4

I have tried to put a for loop in parallel to speed up some code. consider this:

from multiprocessing import Pool

results = []

def do_stuff(str):
    print str
    results.append(str)

p = Pool(4)
p.map(do_stuff, ['str1','str2','str3',...]) # many strings here ~ 2000
p.close()

print results

I have some debug messages showing from do_stuff to keep track of how far the program gets before dying. It seems to die at different points each time through. For example it will print 'str297' and then it will just stop running, I will see all the CPUs stop working and the program just sits there.

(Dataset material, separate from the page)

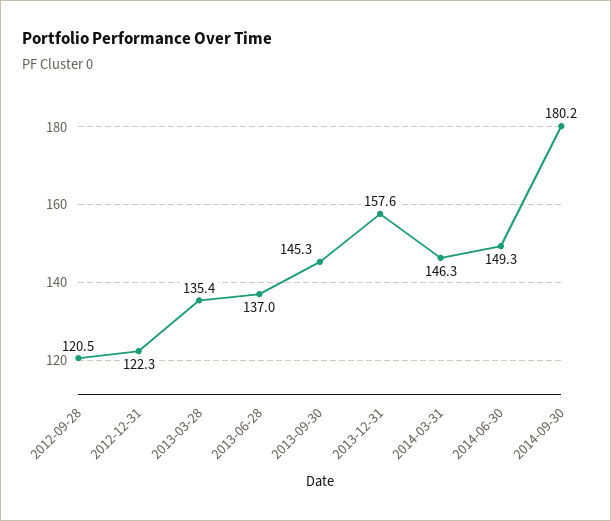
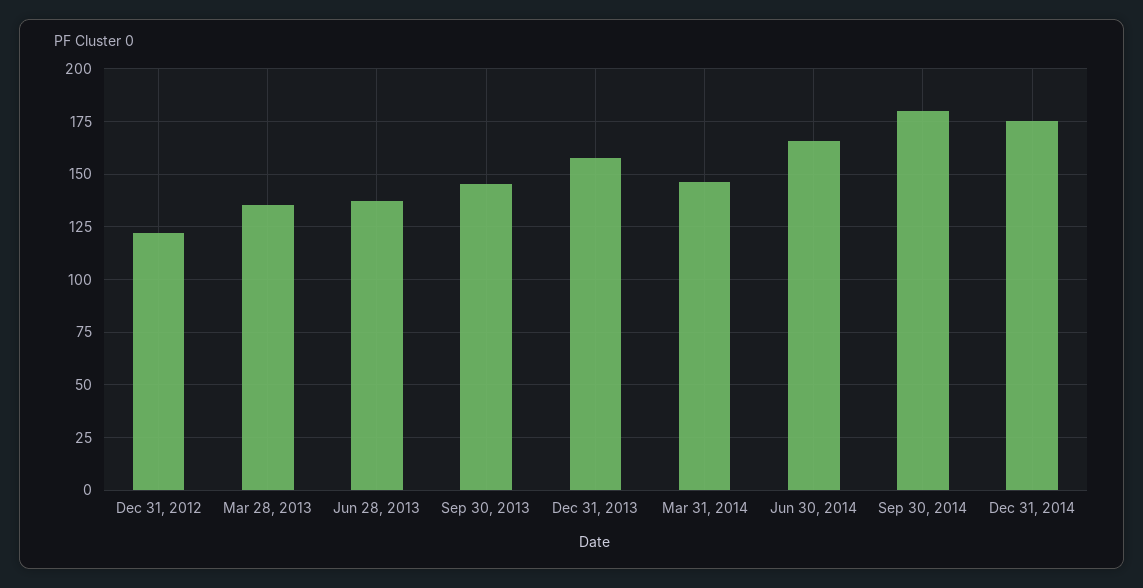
2012-09-28: 120.5 -> none
2014-06-30: 149.3 -> 165
Dec 31, 2014: none -> 175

Should be some error occuring but there is no error message showing. Does anyone know how to debug this problem?

UPDATE

I tried re-working the code a little bit. Instead of using the map function I tried the apply_async function like this:

        pool = Pool(5)
        results = pool.map(do_sym, underlyings[0::10])
        results = []
        for sym in underlyings[0::10]:
            r = pool.apply_async(do_sym, [sym])
            results.append(r)

        pool.close()
        pool.join()

        for result in results:
            print result.get(timeout=1000)

This worked just as good as the map function, but ended up hanging in the same way. It would never get to the for loop where it prints the results.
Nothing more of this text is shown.